Rose of Allandale, The

AKASweet Rose of Allandale/Allendale
LyricsCharles Jeffreys (1807-65)Music Samuel Nelson (1800-62)Roud1218
Music Hall performersT.Harris, 1840
Folk performancesSource Singers
Edward Franklin, 1907,Bucks, England
Mrs Parrott, 1923, Beds, England
Bell Duncan, 1929-35, Aberdeenshire, Scotland
Maud Ewell, 1941 Virginia, USA
Arthur Giles, 1959, Bucks, England
Miss Cook, 1960s/70s, Yorkshire, England
Charles Green, 1971, Yorkshire, England
Copper Family, 1976,Sussex, England
Fred Jordan, 1990, Shropshire, England
Modern Performances
Nic Jones, and many more: see Mainly Norfolk for selected English examples. Widely sung in Irish traditional music too!
The morn was fair, the skies were clear, 
No breath came o'er the sea,
When Mary left her highland cot
And wander'd forth with me
Tho' flowers deck'd the mountains side
And fragrance fill'd the vale
By far the sweetest flower there
Was the Rose of Allandale

Was the Rose of Allandale
The Rose of Allandale
By far the sweetest flower there
Was the Rose of Allandale

Where'er I wander east or west
Though fate began to lour
A solace still was she to me
In sorrow's lonely hour
When tempests lashed our gallant barque
And rent her shiv'ring sail
One maiden form withstood the storm
Twas the rose of Allandale

And when my fever'd lips were parch'd
On Afric's burning sands
She whisper'd hopes of happiness
And tales of distant land
My life had been a wilderness
Unblest by fortunes gale
Had fate not linked my lot to her
The Rose of Allandale 

A song which emerged from the early 19th century stage repertoire, which would now widely be considered as “traditional”, a “folksong”.

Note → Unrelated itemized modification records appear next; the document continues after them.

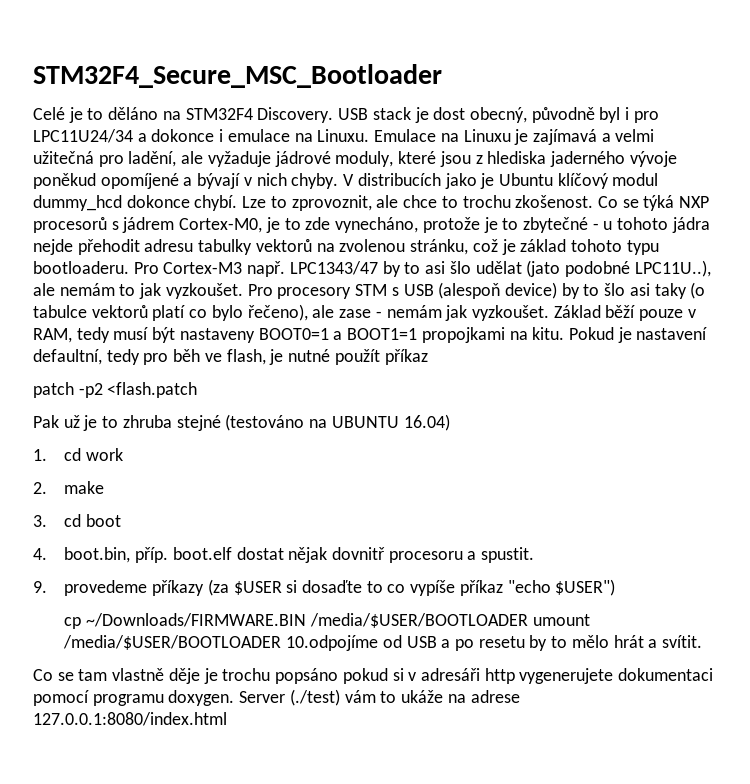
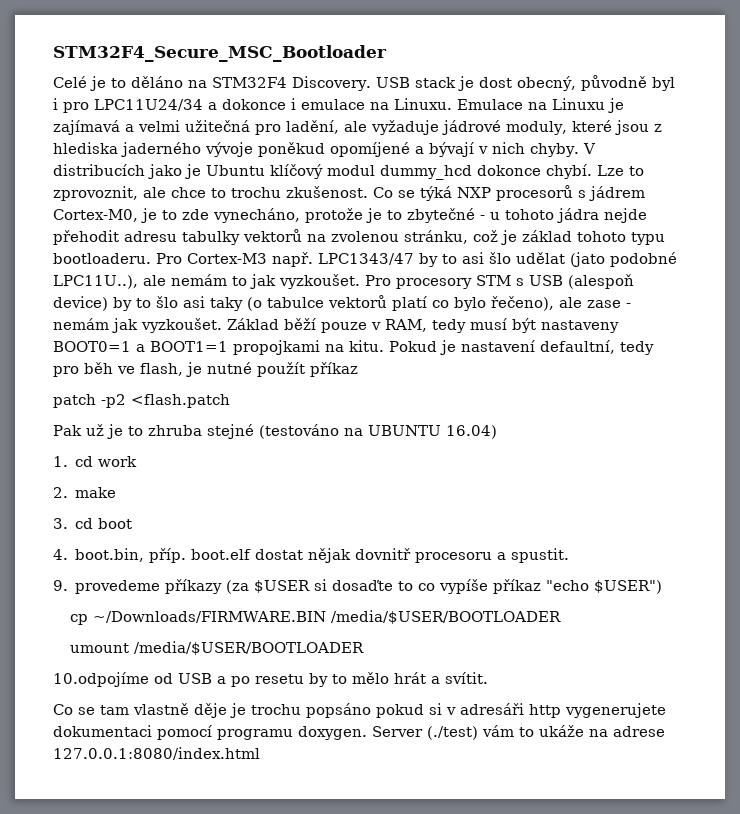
[515,195,594,208] zkošenost. -> [286,186,368,198] zkušenost.
(528, 620) none -> (562, 617) //
(282, 642) none -> (365, 648) //

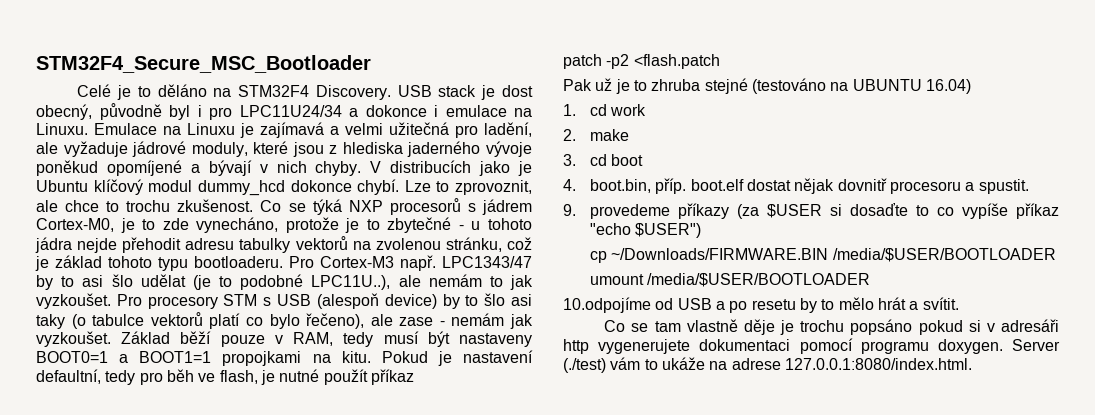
[569,252,605,267] (jato -> [192,275,232,290] (je to
[53,747,260,760] 127.0.0.1:8080/index.html -> [784,358,972,370] 127.0.0.1:8080/index.html.

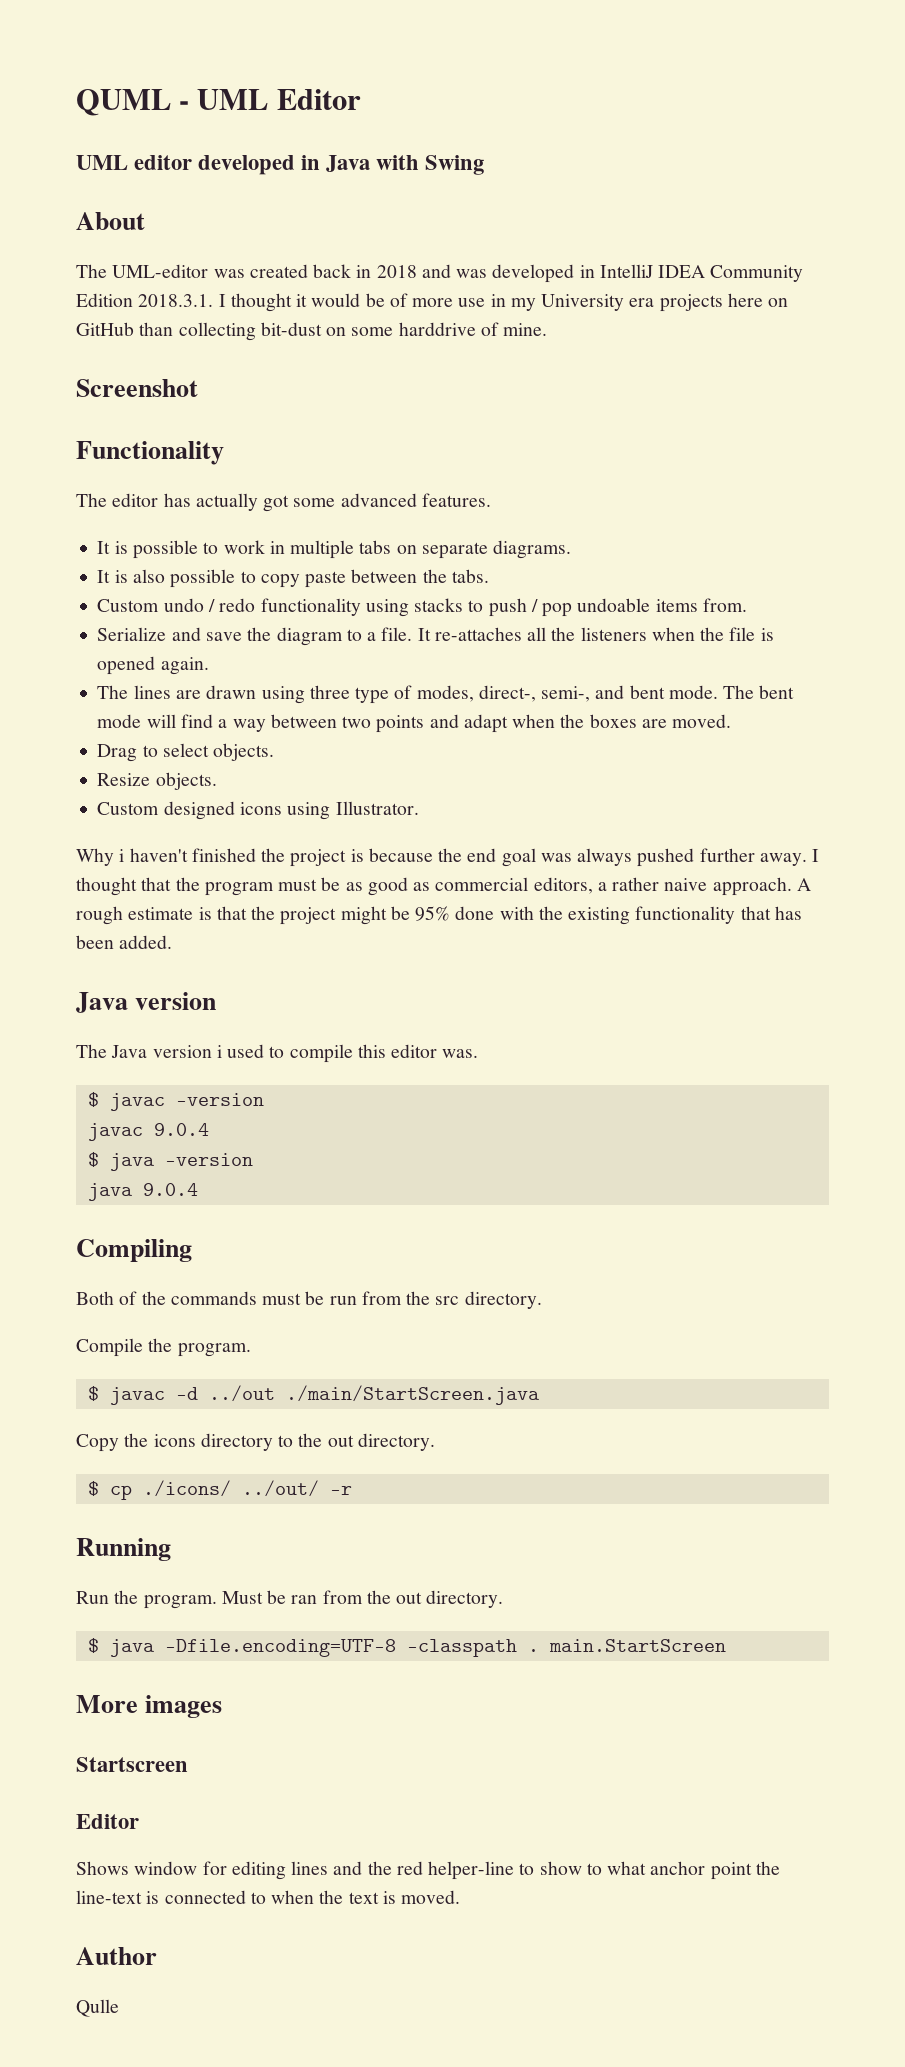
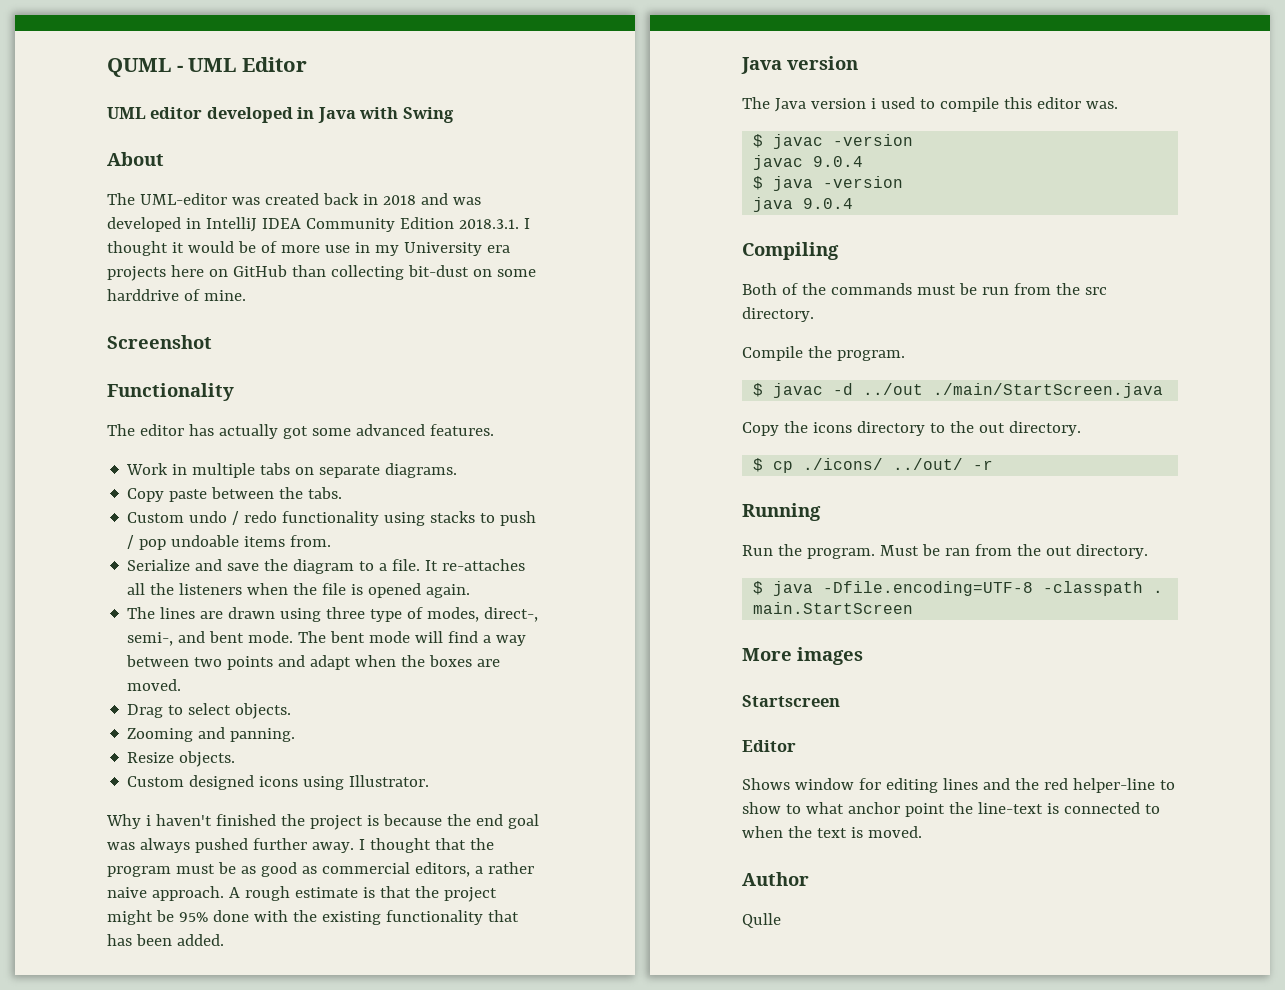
[97,540,265,559] It is possible to work -> [126,463,169,475] Work
[97,569,300,588] It is also possible to copy -> [127,488,165,502] Copy
(275, 752) none -> [127,727,296,742] // Zooming and panning.

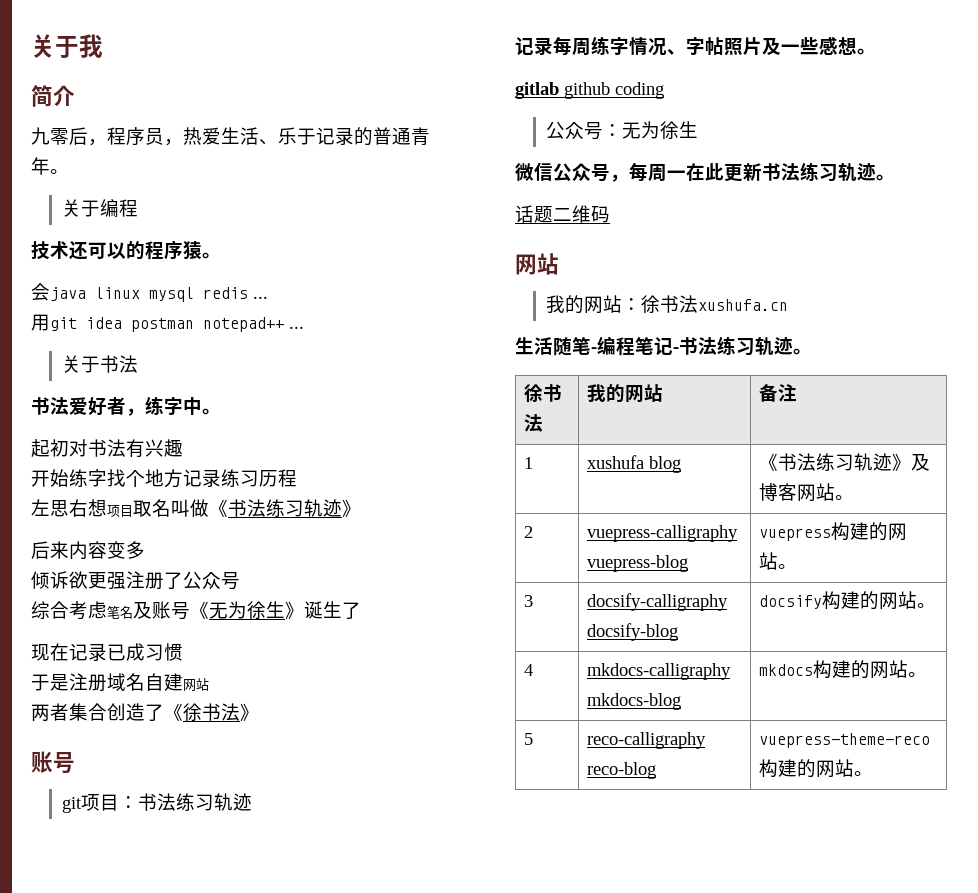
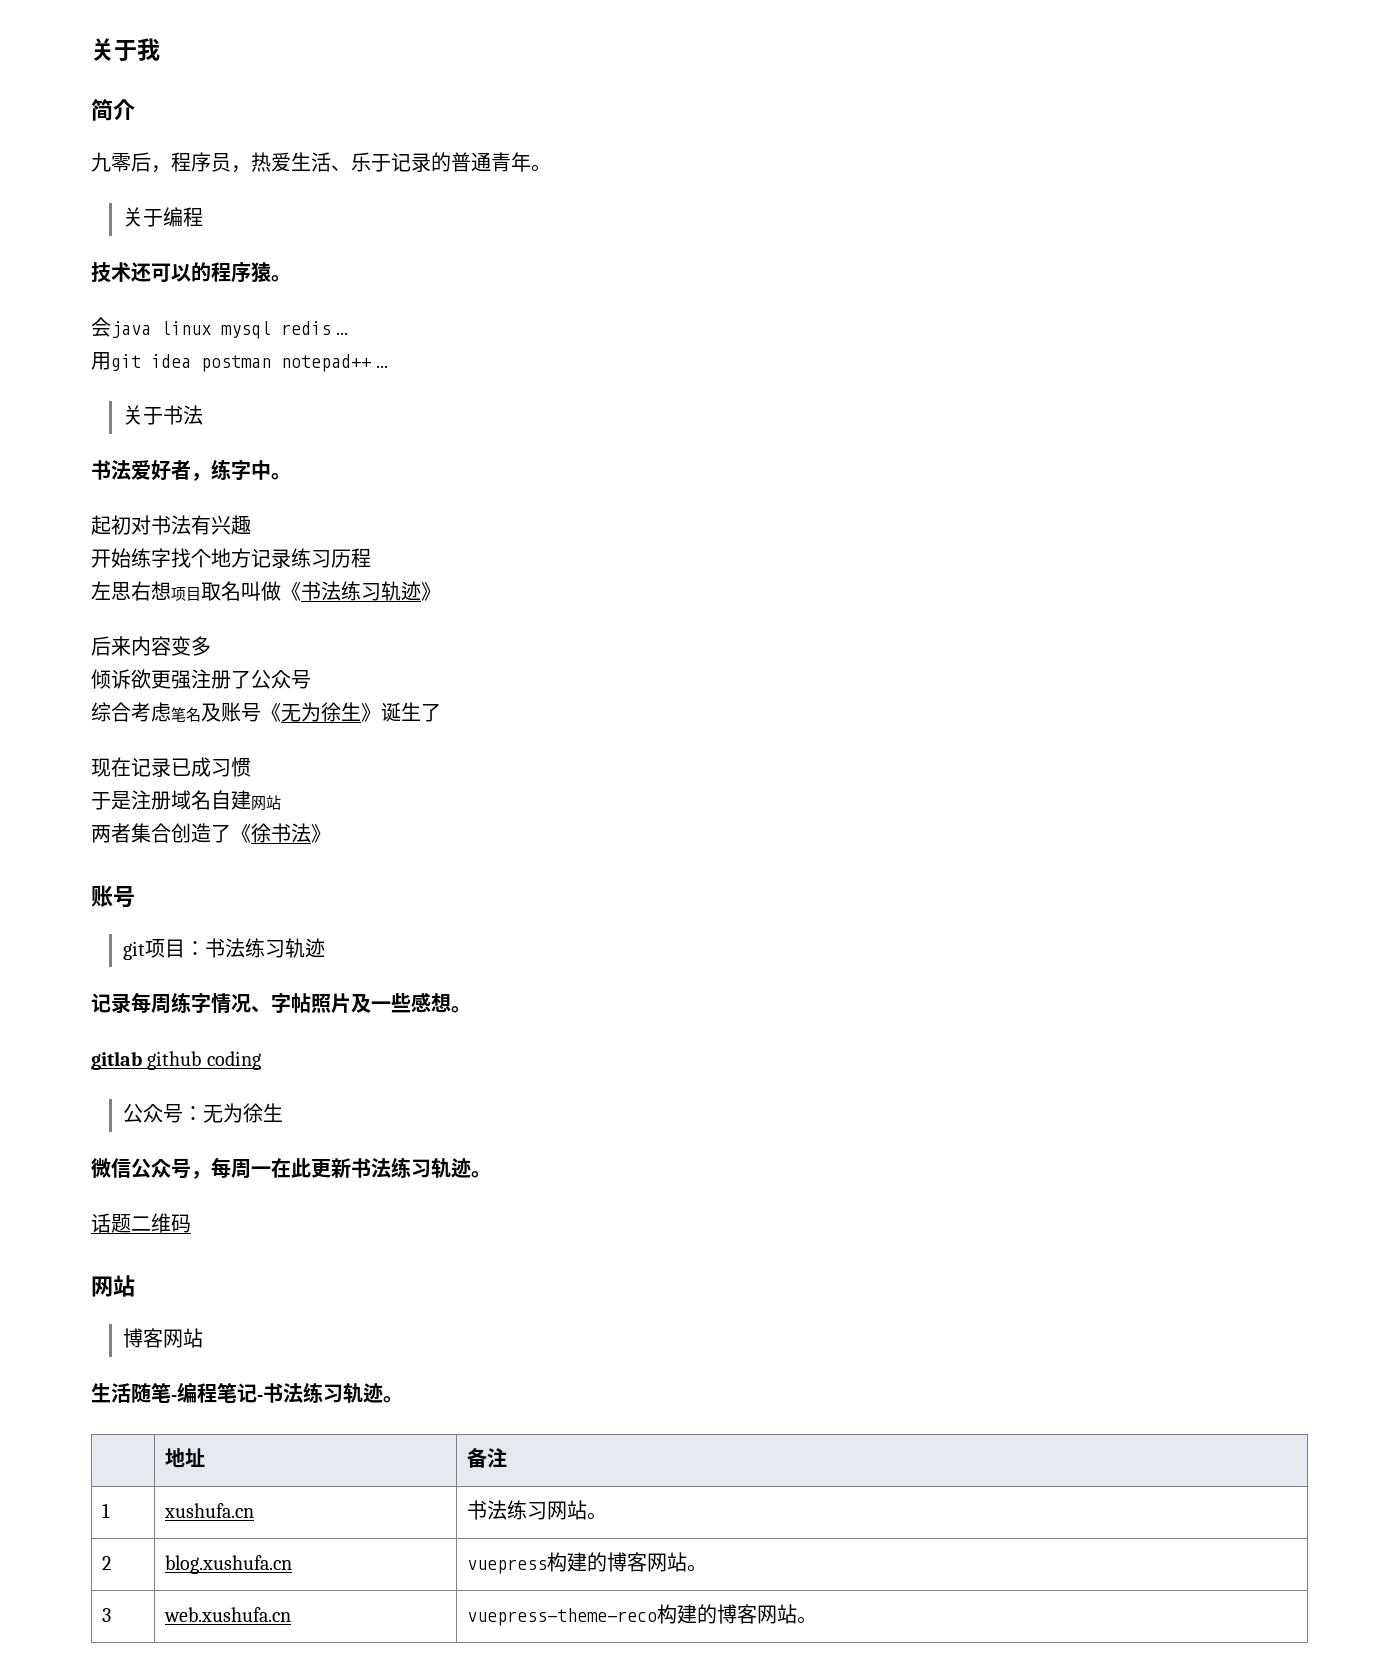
[546,295,789,314] 我的网站：徐书法xushufa.cn -> [123,1328,204,1348] 博客网站
[523,384,562,403] [523,414,543,432] [586,384,663,403] 徐书法 | 我的网站 -> [164,1448,205,1468] | 地址
[586,455,681,473] [758,453,930,471] [758,483,854,502] [523,526,533,538] [586,525,738,542] [586,555,688,572] [758,522,907,541] [758,552,797,570] [523,595,533,607] [586,593,728,611] [586,623,678,641] [758,591,936,610] [523,664,533,676] [586,663,731,680] [586,693,681,710] [758,660,927,679] [523,733,533,745] [586,732,706,749] [586,762,656,779] xushufa blog | 《书法练习轨迹》及博客网站。 // 2 | vuepress-calligraphy vuepress-blog | vuepress构建的网站。 // 3 | docsify-calligraphy docsify-blog | docsify构建的网站。 // 4 | mkdocs-calligraphy mkdocs-blog | mkdocs构建的网站。 // 5 | reco-calligraphy reco-blog -> [163,1503,254,1518] [466,1500,607,1520] [101,1556,111,1570] [164,1555,292,1574] [466,1552,707,1574] [101,1608,111,1622] [163,1607,291,1622] xushufa.cn | 书法练习网站。 // 2 | blog.xushufa.cn | vuepress构建的博客网站。 // 3 | web.xushufa.cn
(816, 768) none -> [716,1604,757,1624] 博客

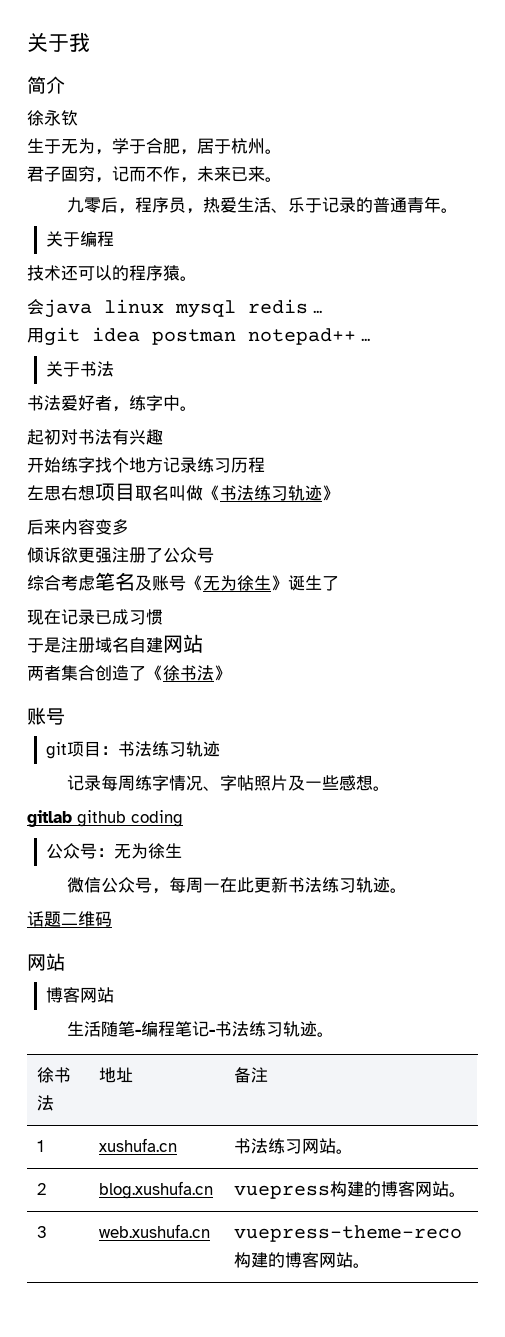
(135, 109) none -> [27,110,78,126] [27,138,282,155] [27,166,282,183] // 徐永钦 // 生于无为，学于合肥，居于杭州。 // 君子固穷，记而不作，未来已来。
(403, 1399) none -> [37,1067,72,1083] [37,1095,55,1111] 徐书法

The Music Halls, emerged from the early 18th-century millieu of tavern singing rooms, supper clubs etc, where then new popular songs and older songs would be sung for entertainment. The best record we have of this period are perhaps the diaries of Charles Rice, who records that The Rose of Allendale featured in the repertoire of a singer called Mr Tom Harris. The diaries don’t tell us much about Tom other than that he appears regularly singing in tavern singing rooms throughout 1840.

Modern versions are often derived from the version sung by the Copper family – which varies only slightly from the original version given above. The song was originally written by Charles Jeffreys (1807-65) and Samuel Nelson (1800-62) at some point in the very late 1820s or very early 1830s, appearing in published form around 1831/32:

Morning Post (London) Jan 14 1832

The song, according to the notice above, was performed as part of the opera Rob Roy, which seems to have first been staged in 1818. Early descriptions of the opera refer to several songs, but not to to the Rose of Allandale, so it’s possible that the song may have been newly written and added in 1830 or 1831. For Jeffreys to have written a song that appeared in an 1818 opera he would have had to write it at the age of 11, possible but perhaps unlikely.

Charles Jeffreys also wrote Jeannette’s Farewell to Jeannot and Mary of Argyll, two other songs which have proved popular with latter-day folk singers.